__WHAT THE TASK ASKS__.
Beginning with the first line below, output every record verbatim and leave out the images.

[Stored entries]
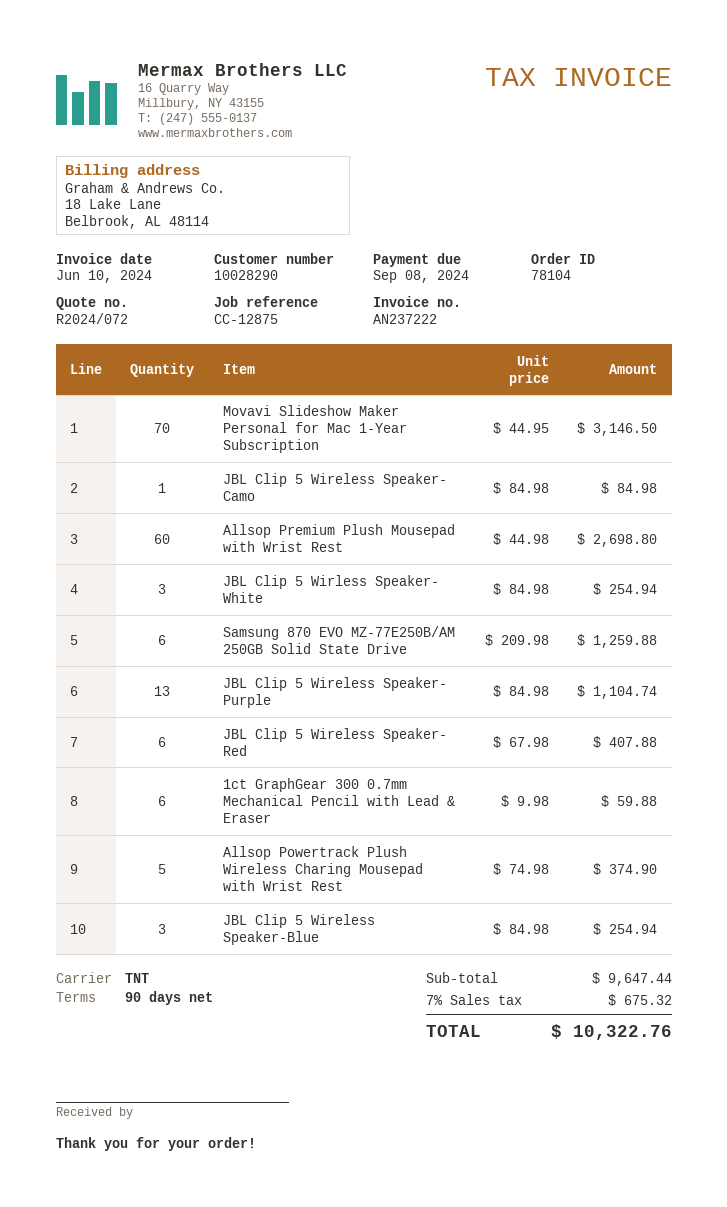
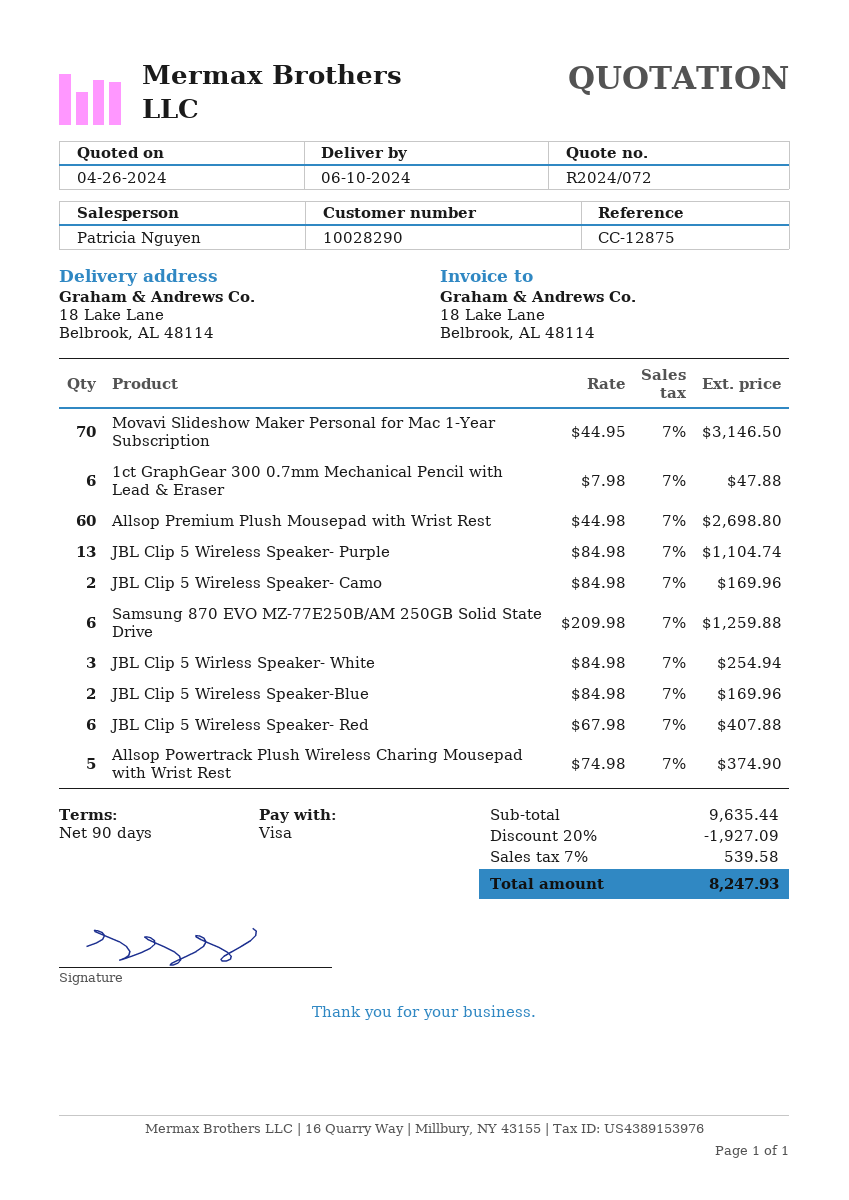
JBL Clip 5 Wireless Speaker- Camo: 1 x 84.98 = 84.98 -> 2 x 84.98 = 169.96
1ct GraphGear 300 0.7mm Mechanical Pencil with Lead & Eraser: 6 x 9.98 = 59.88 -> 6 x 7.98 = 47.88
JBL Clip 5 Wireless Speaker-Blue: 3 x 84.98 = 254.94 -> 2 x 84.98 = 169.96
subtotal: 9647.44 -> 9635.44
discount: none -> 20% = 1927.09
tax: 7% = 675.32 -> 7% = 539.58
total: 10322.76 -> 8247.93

__WORKED SOLUTION__.
JBL Clip 5 Wireless Speaker- Camo: 1 x 84.98 = 84.98 -> 2 x 84.98 = 169.96
1ct GraphGear 300 0.7mm Mechanical Pencil with Lead & Eraser: 6 x 9.98 = 59.88 -> 6 x 7.98 = 47.88
JBL Clip 5 Wireless Speaker-Blue: 3 x 84.98 = 254.94 -> 2 x 84.98 = 169.96
subtotal: 9647.44 -> 9635.44
discount: none -> 20% = 1927.09
tax: 7% = 675.32 -> 7% = 539.58
total: 10322.76 -> 8247.93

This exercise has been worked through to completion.